EXTRACTED INFORMATION below:
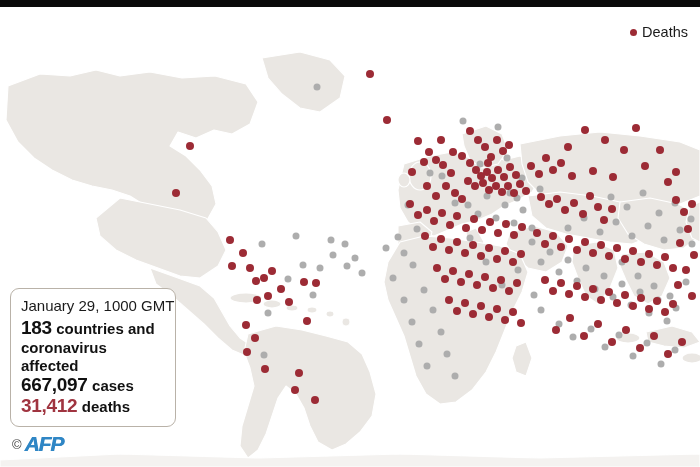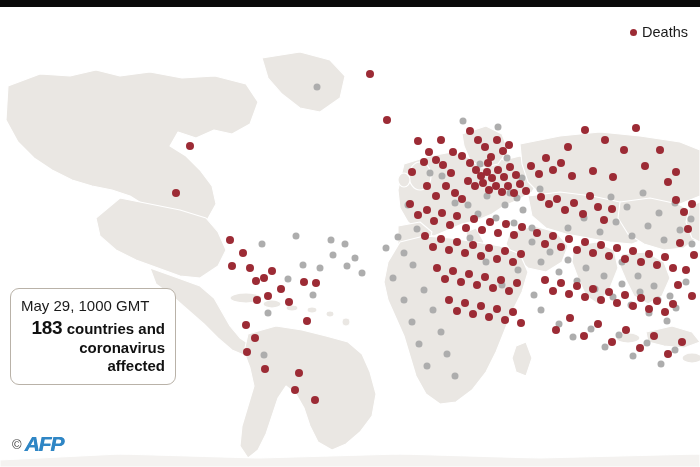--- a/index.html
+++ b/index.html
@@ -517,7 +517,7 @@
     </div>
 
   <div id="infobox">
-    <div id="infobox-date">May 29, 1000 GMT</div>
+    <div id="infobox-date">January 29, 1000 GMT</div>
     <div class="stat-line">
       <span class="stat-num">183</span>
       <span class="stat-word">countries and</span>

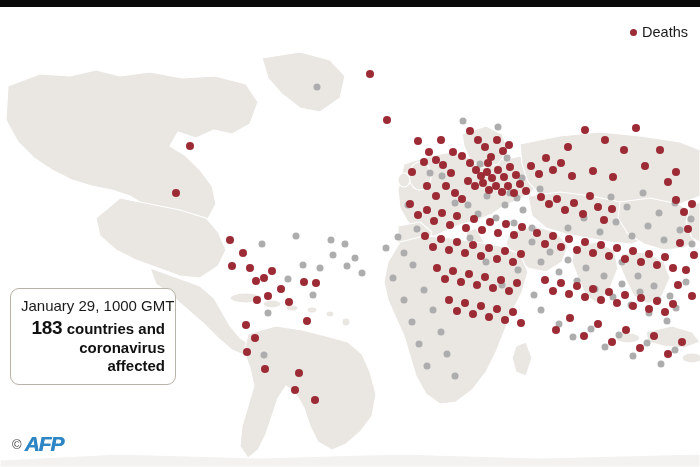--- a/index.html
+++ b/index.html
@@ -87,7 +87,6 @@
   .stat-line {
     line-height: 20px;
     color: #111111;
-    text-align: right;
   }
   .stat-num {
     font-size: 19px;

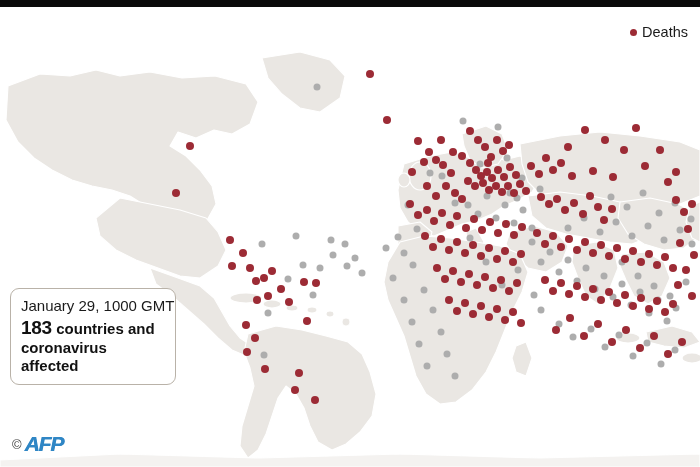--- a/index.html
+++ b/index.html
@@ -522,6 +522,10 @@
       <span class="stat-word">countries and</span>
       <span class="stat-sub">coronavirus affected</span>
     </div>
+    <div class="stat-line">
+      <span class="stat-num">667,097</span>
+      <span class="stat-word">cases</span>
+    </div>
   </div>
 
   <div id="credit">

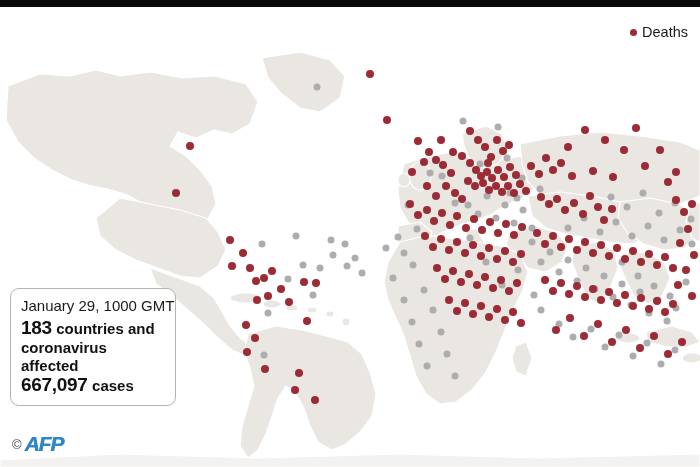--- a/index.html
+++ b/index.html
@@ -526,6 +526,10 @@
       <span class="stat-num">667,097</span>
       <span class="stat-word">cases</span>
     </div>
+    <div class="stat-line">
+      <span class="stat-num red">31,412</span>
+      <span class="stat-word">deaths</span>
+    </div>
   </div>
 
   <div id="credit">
End of EXTRACTED INFORMATION.
» WHAT TO WORK ON: The required result is the entries above, printed exactly from the first line through the line with "-522,6 +522,10 @@", pictures excluded.

» EXERCISE SOLUTION:
--- a/index.html
+++ b/index.html
@@ -517,7 +517,7 @@
     </div>
 
   <div id="infobox">
-    <div id="infobox-date">May 29, 1000 GMT</div>
+    <div id="infobox-date">January 29, 1000 GMT</div>
     <div class="stat-line">
       <span class="stat-num">183</span>
       <span class="stat-word">countries and</span>

--- a/index.html
+++ b/index.html
@@ -87,7 +87,6 @@
   .stat-line {
     line-height: 20px;
     color: #111111;
-    text-align: right;
   }
   .stat-num {
     font-size: 19px;

--- a/index.html
+++ b/index.html
@@ -522,6 +522,10 @@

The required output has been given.